╭─ Exercise inputs
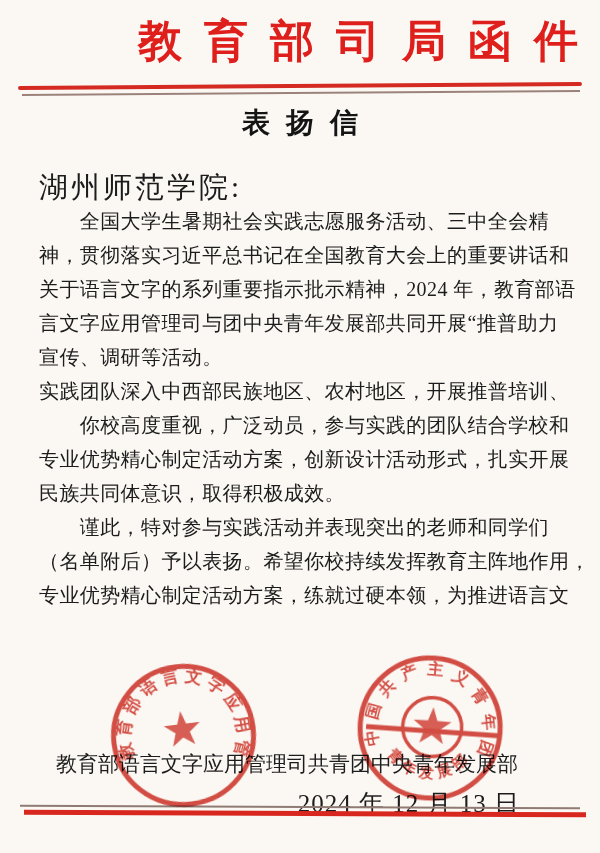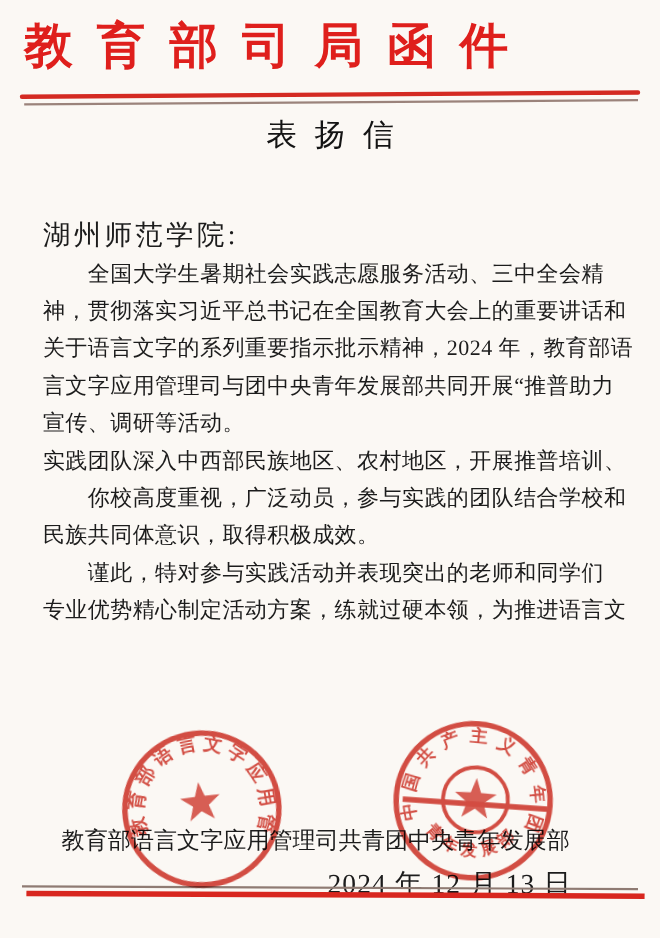"教育部司局函件" .doc-banner { text-align: left -> right }
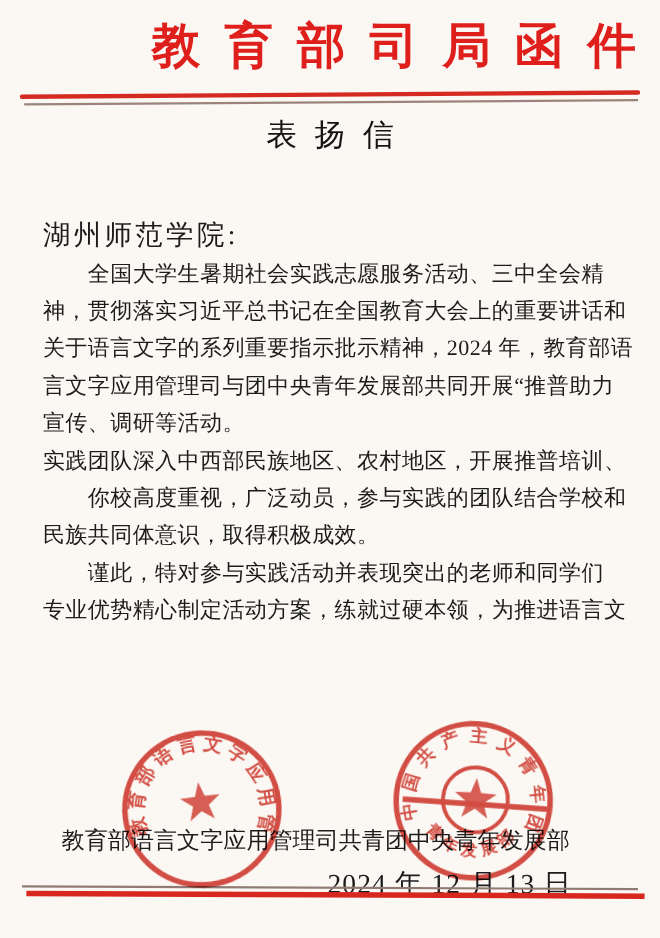"表扬信" .doc-title { font-weight: normal -> bold }
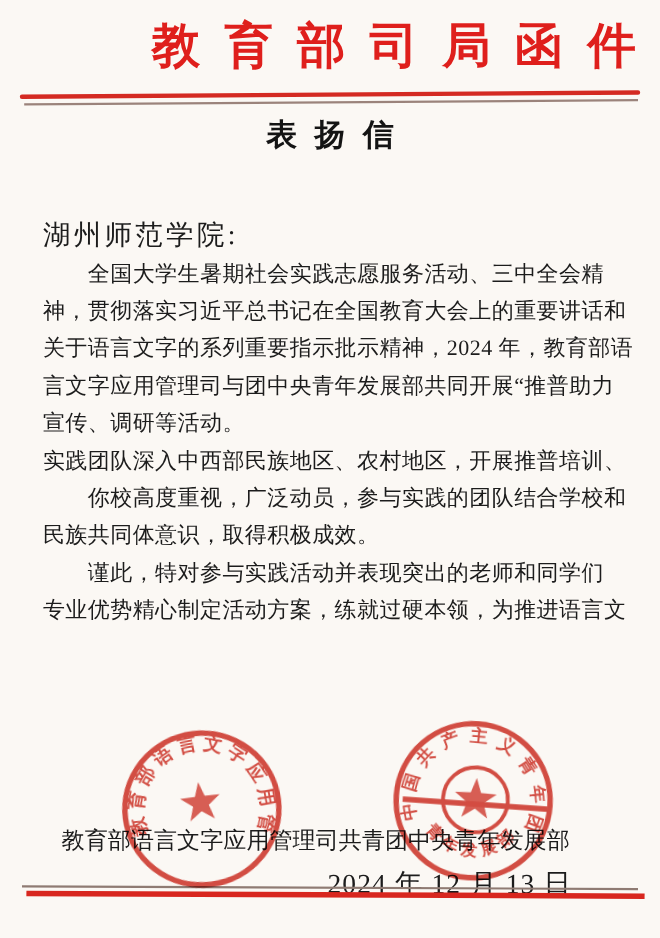"湖州师范学院:" .salutation { font-size: 25px -> 29px; margin-top: 28px -> none }
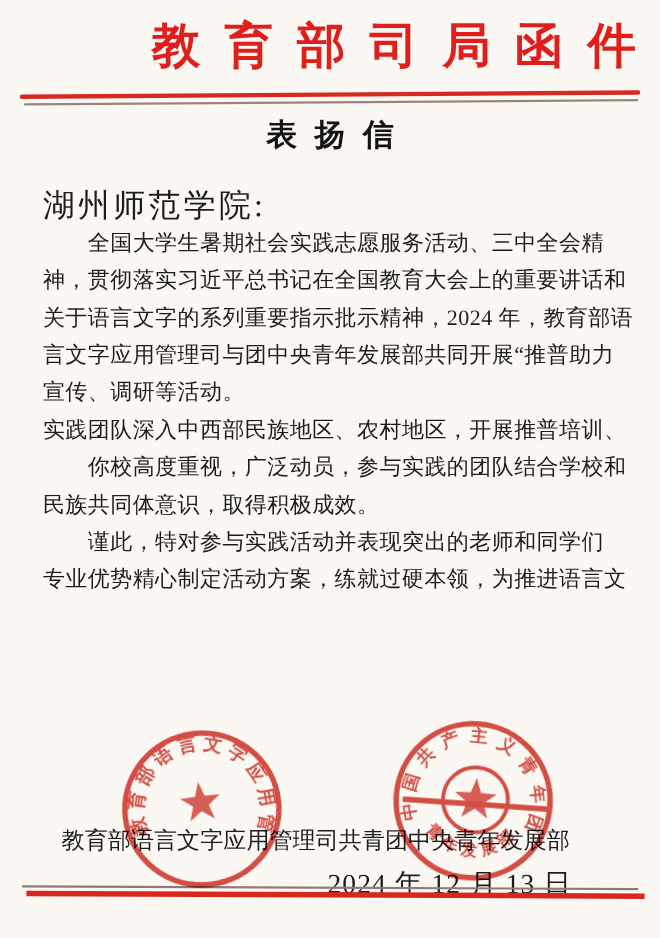"专业优势精心制定活动方案，创新设计活动形式，扎实开展" div.line { html: none -> <div>专业优势精心制定活动方案，创新设计活动形式，扎实开展</div> }
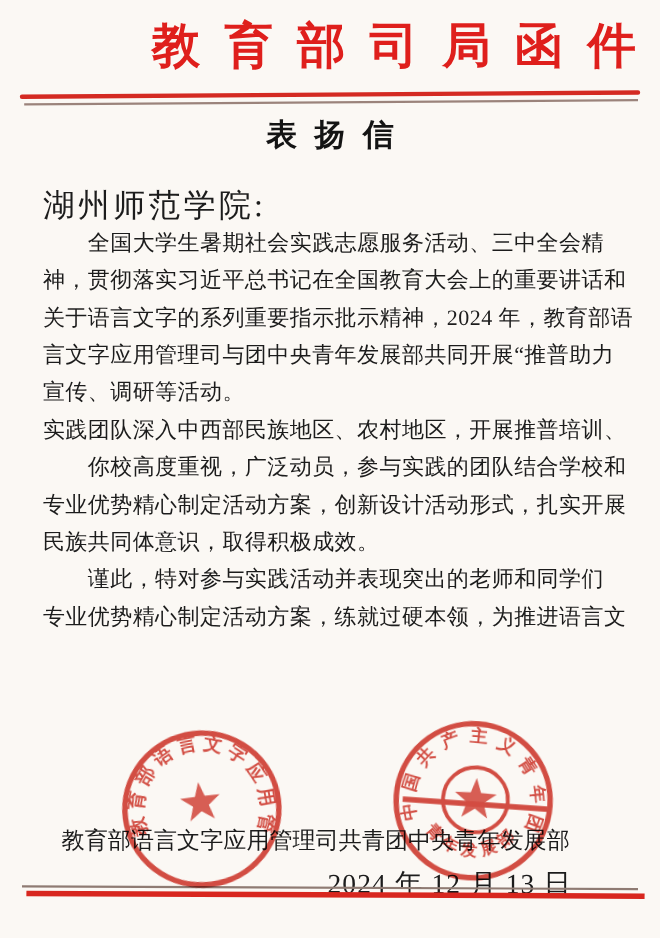"（名单附后）予以表扬。希望你校持续发挥教育主阵地作用，" div.line { html: none -> <div>（名单附后）予以表扬。希望你校持续发挥教育主阵地作用，</div> }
╰─
Brief: The reply must match the records exactly, apart from the pictures, which are left out.

Reply:
"教育部司局函件" .doc-banner { text-align: left -> right }
"表扬信" .doc-title { font-weight: normal -> bold }
"湖州师范学院:" .salutation { font-size: 25px -> 29px; margin-top: 28px -> none }
"专业优势精心制定活动方案，创新设计活动形式，扎实开展" div.line { html: none -> <div>专业优势精心制定活动方案，创新设计活动形式，扎实开展</div> }
"（名单附后）予以表扬。希望你校持续发挥教育主阵地作用，" div.line { html: none -> <div>（名单附后）予以表扬。希望你校持续发挥教育主阵地作用，</div> }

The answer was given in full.